The work offers a new window into the biological mechanisms that allow sleep to refresh the brain and may eventually inform non-invasive approaches to combat cognitive impairment associated with sleep loss.
Researchers have long shown that sleep is essential for memory formation and learning, but the precise mechanisms underlying these benefits remain incompletely understood.
During NREM sleep, which accounts for approximately 80% of adult sleep, the brain undergoes extensive reorganization. Connections between neurons, known as synapses, are selectively strengthened, maintained, or weakened. This process is thought to secure important memories while preventing neural networks from becoming overloaded with information accumulated during wakefulness.
Previous studies from the laboratory of senior author Chiara Cirelli, MD, PhD, found that sleep-deprived animals and humans occasionally exhibit brief episodes of localized slow-wave activity, the characteristic electrical pattern of NREM sleep, even while remaining awake. These observations raised the possibility that small portions of the brain might temporarily enter a sleep-like state independently of the rest of the brain.

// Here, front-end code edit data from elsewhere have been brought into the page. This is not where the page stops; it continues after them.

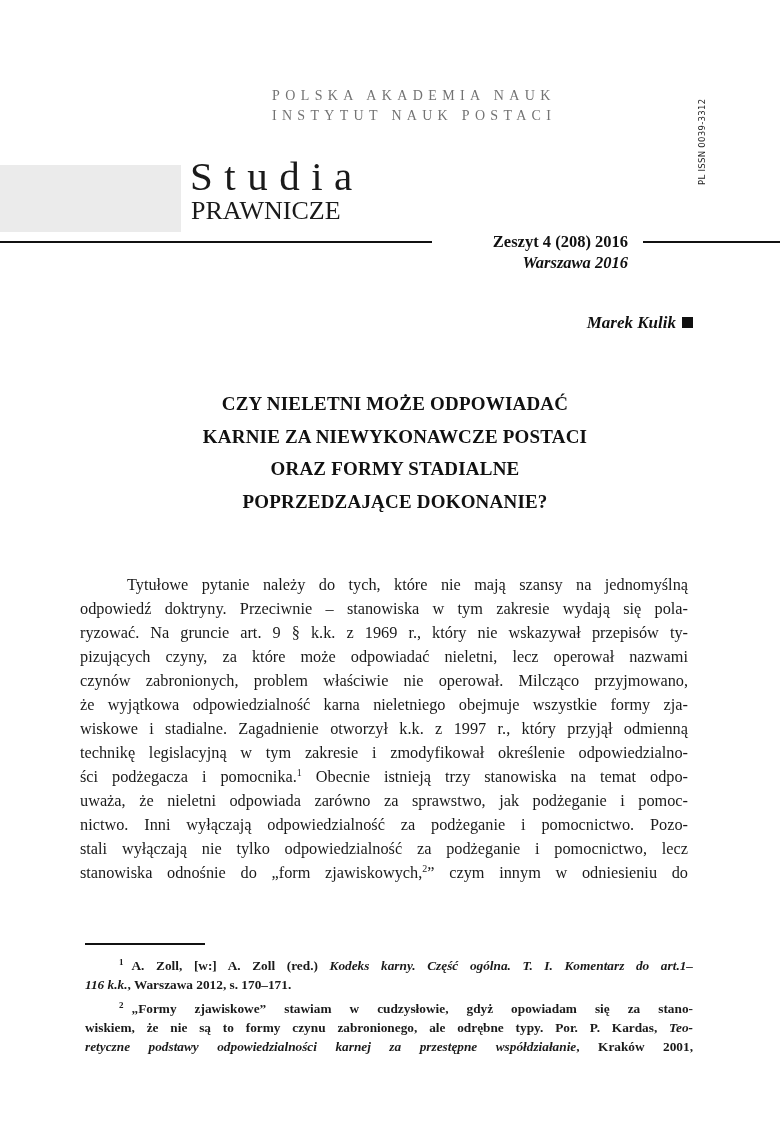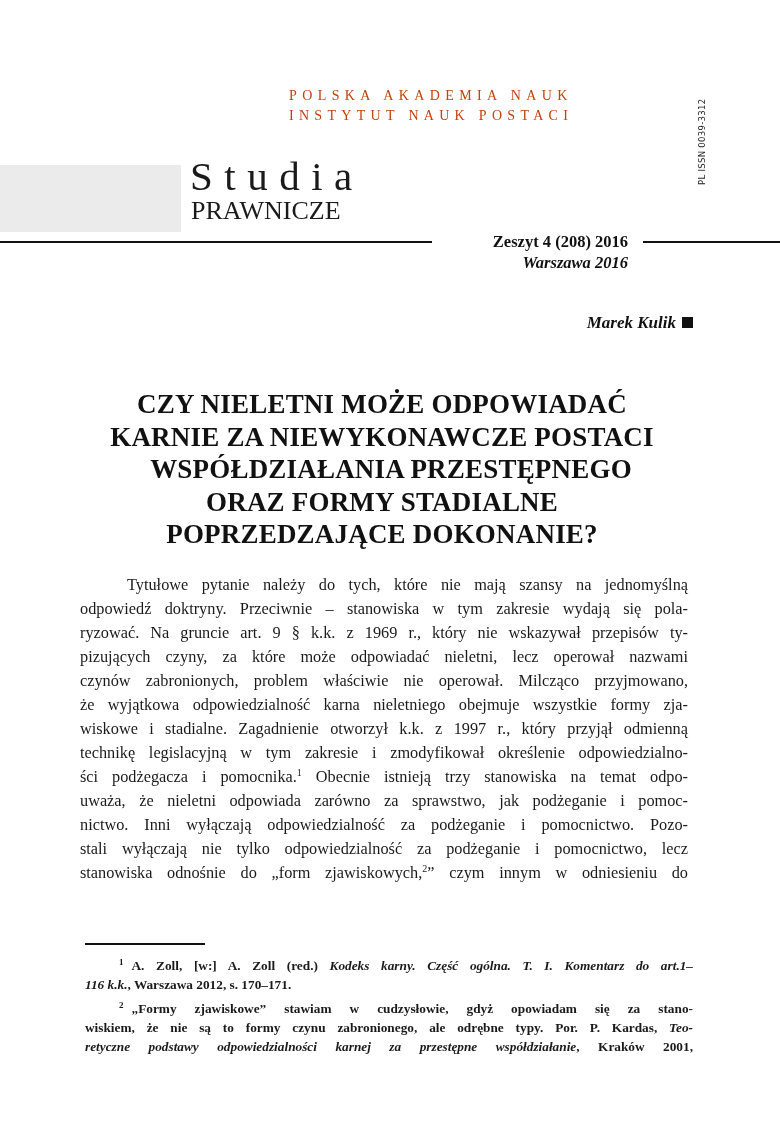"POLSKA AKADEMIA NAUK" .inst-line { color: #c2410c -> #737373; left: 289px -> 272px }
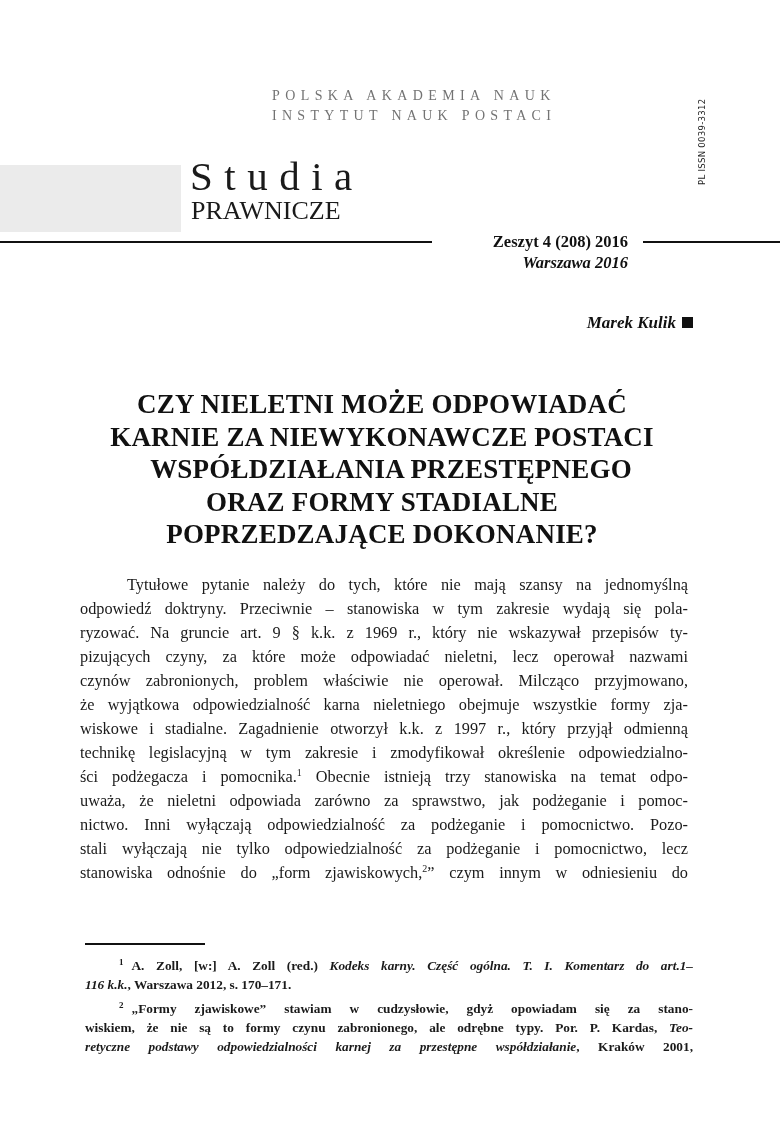"CZY NIELETNI MOŻE ODPOWIADAĆ" .title { font-size: 27px -> 19px; left: 78px -> 91px }
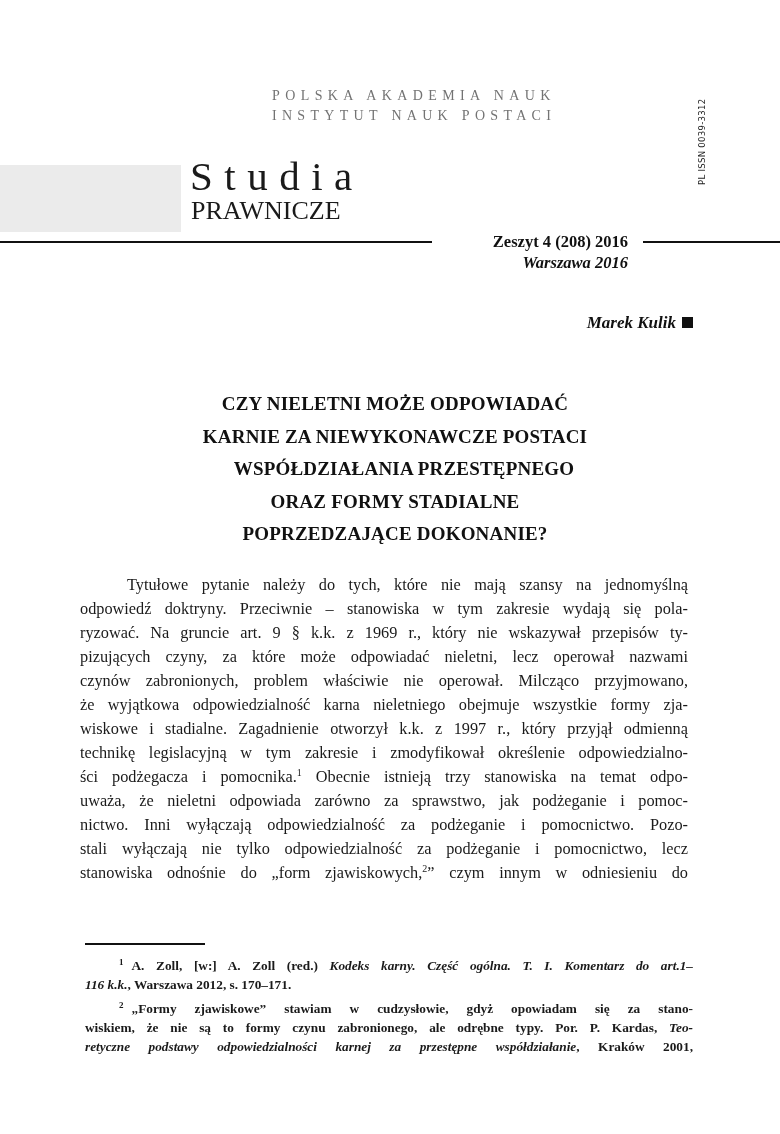"WSPÓŁDZIAŁANIA PRZESTĘPNEGO" div.l3 { html: <div>WSPÓŁDZIAŁANIA PRZESTĘPNEGO</div> -> none }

The question remained whether a more sustained version of this phenomenon could reproduce some of sleep’s restorative effects.
To investigate, the researchers developed an experimental system that allowed them to generate sleep-like activity in targeted regions of the brain without causing the animals to fall asleep.
Using genetically modified mice equipped with light-sensitive neural circuits, the team delivered rhythmic pulses of light that produced alternating periods of neuronal activation and silence. These oscillations closely resembled the “on-off” firing patterns observed during NREM sleep.
The stimulation was applied to one hemisphere of the brain in sleep-deprived mice for 30-minute periods while the animals remained awake and responsive to their environment.
Cirelli compared the phenomenon to a strategy observed in nature.
“What we’re essentially doing is forcing sleep in a local region of the brain,” she said. “While that part is solidifying memories and restoring learning capacity, other parts stay aware/vigilant and connected to environment.”
She noted that dolphins exhibit a related behavior, sleeping with one cerebral hemisphere at a time while the other remains awake.
The researchers found that brain regions receiving the sleep-like stimulation subsequently displayed lower levels of slow-wave activity during natural sleep.
Slow-wave activity is widely considered a measure of sleep pressure, the biological drive to sleep that accumulates during wakefulness. Reduced slow-wave activity suggested that the stimulated brain regions had already undergone part of the restorative process normally achieved during sleep.
The results challenged a longstanding hypothesis that sleep’s benefits primarily arise from globally reducing neuronal firing rates to relieve fatigue.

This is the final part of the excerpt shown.